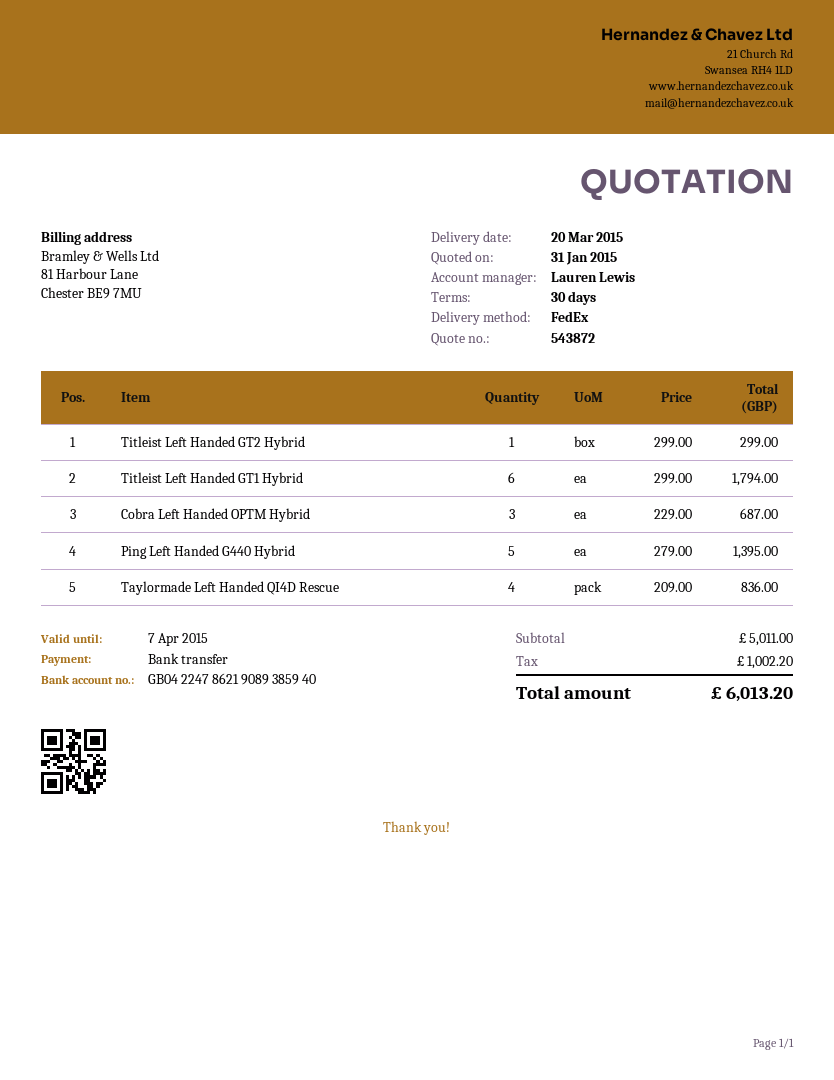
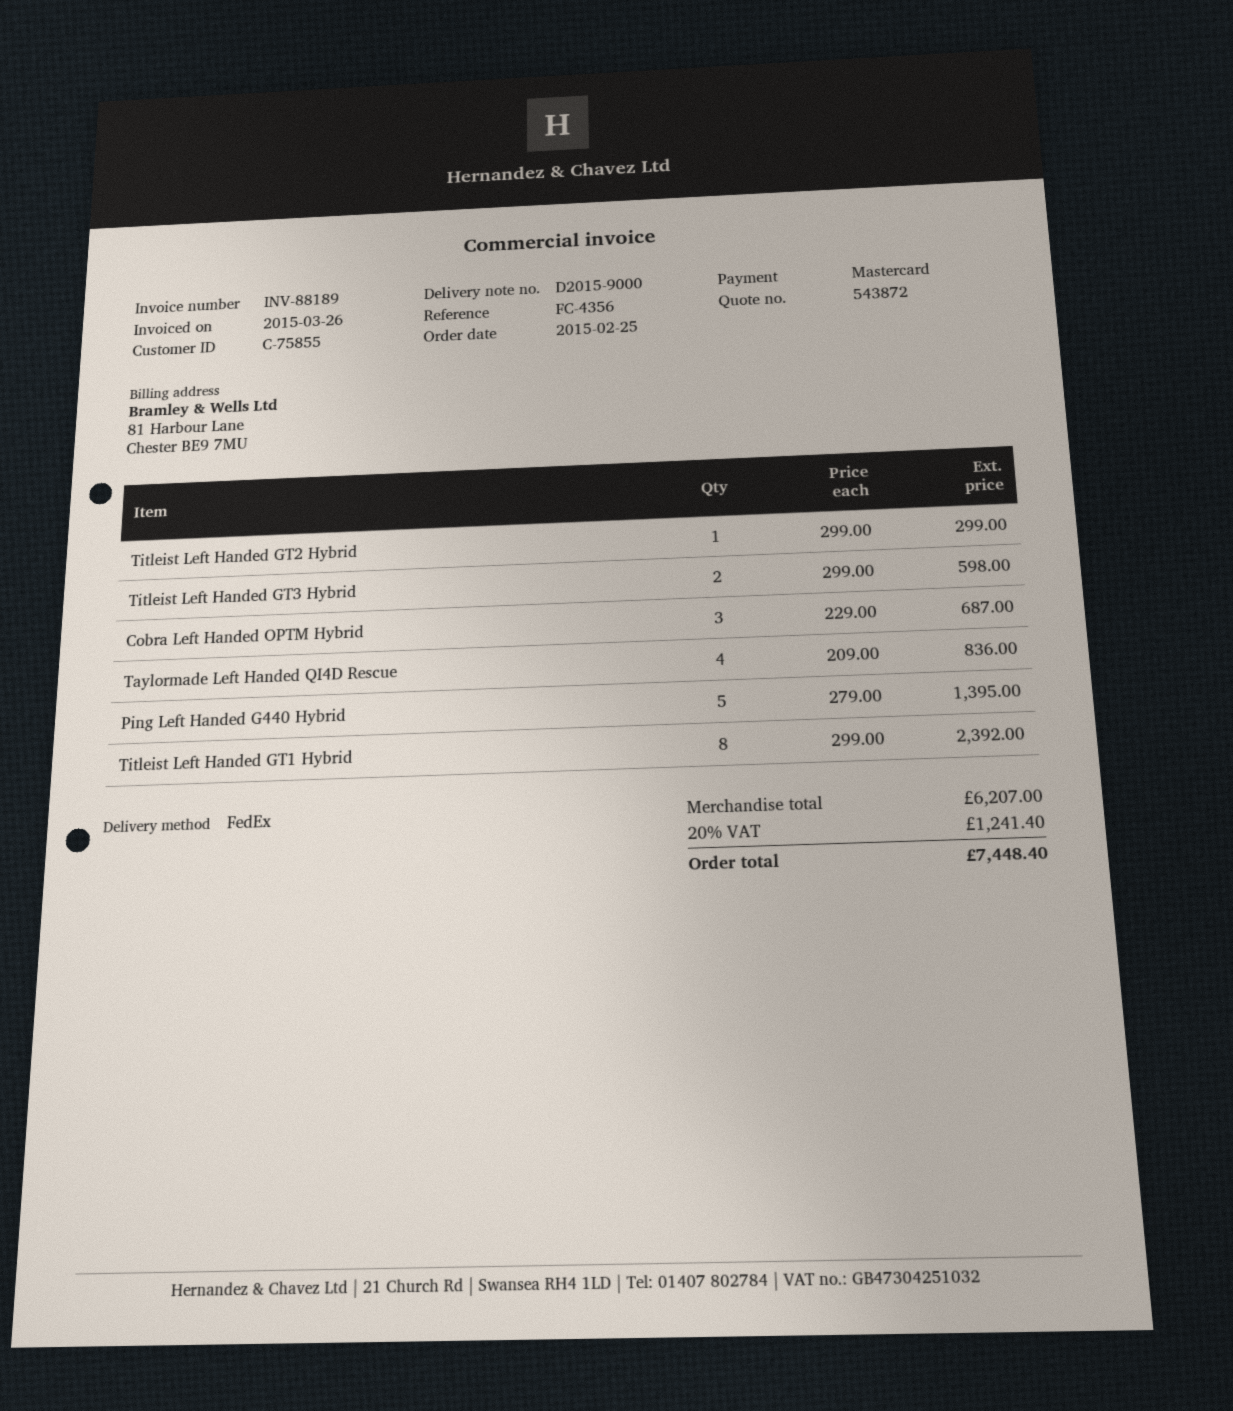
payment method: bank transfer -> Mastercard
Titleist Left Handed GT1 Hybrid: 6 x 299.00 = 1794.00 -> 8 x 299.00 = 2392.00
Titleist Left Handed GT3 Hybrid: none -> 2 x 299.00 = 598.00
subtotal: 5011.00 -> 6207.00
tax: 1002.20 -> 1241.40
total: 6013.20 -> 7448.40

§ **Assignment**
Return, word for word, every line from the line with "subtotal: 5011.00 -> 6207.00" to the final line of the data.

§ **Answer space**
subtotal: 5011.00 -> 6207.00
tax: 1002.20 -> 1241.40
total: 6013.20 -> 7448.40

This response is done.